• **YOUR ASSIGNMENT**: Please state in a single number how many lines of the entries below include the word "color".
───── MATERIAL FOR THIS TASK
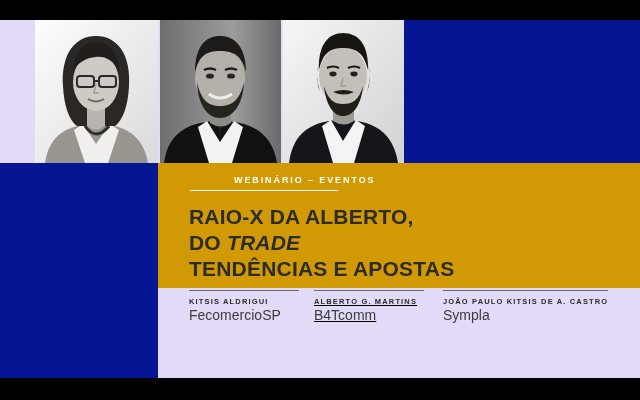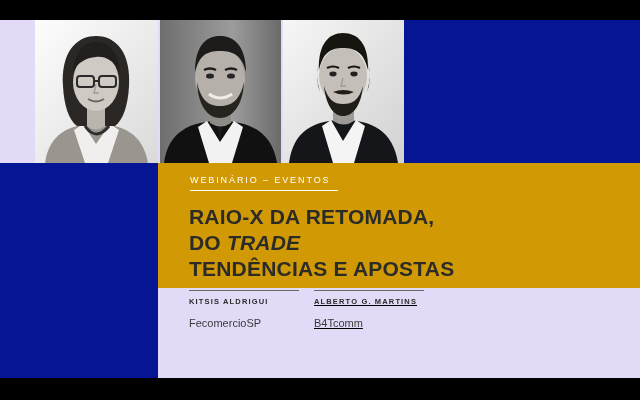--- a/index.html
+++ b/index.html
@@ -19,42 +19,42 @@
   .photo svg{display:block;width:100%;height:100%;}
 
   
   .block{position:absolute;}
   #blue-top-right{left:404px;top:20px;width:236px;height:143px;background:#061594;}
   #blue-bottom-left{left:0;top:163px;width:158px;height:215px;background:#061594;}
   #gold-panel{left:158px;top:163px;width:482px;height:125px;background:#d19a05;}
 
   
   #eyebrow-wrap{position:absolute;left:190px;top:174px;}
-  #eyebrow{font-size:9px;font-weight:normal;color:#ffffff;letter-spacing:1.9px;line-height:12px;white-space:nowrap;}
+  #eyebrow{font-size:9px;font-weight:bold;color:#ffffff;letter-spacing:1.9px;line-height:12px;white-space:nowrap;margin-left:44px;}
   #eyebrow-rule{margin-top:4px;width:148px;height:1px;background:#ffffff;}
 
   
   #title{position:absolute;left:189px;top:204px;width:430px;
          font-size:21px;font-weight:bold;color:#2b2b28;line-height:26px;
          letter-spacing:0.2px;}
   #title .ital{font-style:italic;}
 
   
   #speakers{position:absolute;left:189px;top:290px;width:440px;height:40px;}
   .spk{position:absolute;top:0;}
   #spk-0{left:0;}
   #spk-1{left:125px;text-decoration:underline;}
   #spk-2{left:254px;}
   .spk-rule{height:1px;background:#6a6a62;margin-bottom:5px;}
   #spk-0 .spk-rule{width:110px;}
   #spk-1 .spk-rule{width:110px;}
   #spk-2 .spk-rule{width:165px;}
   .spk-name{font-size:7.5px;font-weight:bold;color:#2b2b28;letter-spacing:1.15px;
             white-space:nowrap;line-height:11px;}
-  .spk-org{font-size:11px;color:#3b3b3b;line-height:13px;margin-top:10px;white-space:nowrap;}
+  .spk-org{font-size:14px;color:#3b3b3b;line-height:13px;margin-top:2px;white-space:nowrap;}
 </style>
 </head>
 <body>
 
 <div id="stage">
 
   <div class="bar-top"></div>
 
   <div class="photo" id="photo-1">
     <svg viewBox="0 0 123 143" preserveAspectRatio="xMidYMid slice">
@@ -159,32 +159,37 @@
   <div class="block" id="blue-top-right"></div>
   <div class="block" id="blue-bottom-left"></div>
   <div class="block" id="gold-panel"></div>
 
   <div id="eyebrow-wrap">
     <div id="eyebrow">WEBINÁRIO – EVENTOS</div>
     <div id="eyebrow-rule"></div>
   </div>
 
   <div id="title">
-    <div>RAIO-X DA RETOMADA,</div>
+    <div>RAIO-X DA ALBERTO,</div>
     <div><span>DO </span><span class="ital">TRADE</span></div>
     <div>TENDÊNCIAS E APOSTAS</div>
   </div>
 
   <div id="speakers">
     <div class="spk" id="spk-0">
       <div class="spk-rule"></div>
       <div class="spk-name">KITSIS ALDRIGUI</div>
       <div class="spk-org">FecomercioSP</div>
     </div>
     <div class="spk" id="spk-1">
       <div class="spk-rule"></div>
       <div class="spk-name">ALBERTO G. MARTINS</div>
       <div class="spk-org">B4Tcomm</div>
     </div>
+    <div class="spk" id="spk-2">
+      <div class="spk-rule"></div>
+      <div class="spk-name">JOÃO PAULO KITSIS DE A. CASTRO</div>
+      <div class="spk-org">Sympla</div>
+    </div>
   </div>
 
   <div class="bar-bottom"></div>
 </div>
 
 </body></html>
──────────
• **WRITTEN SOLUTION**: 6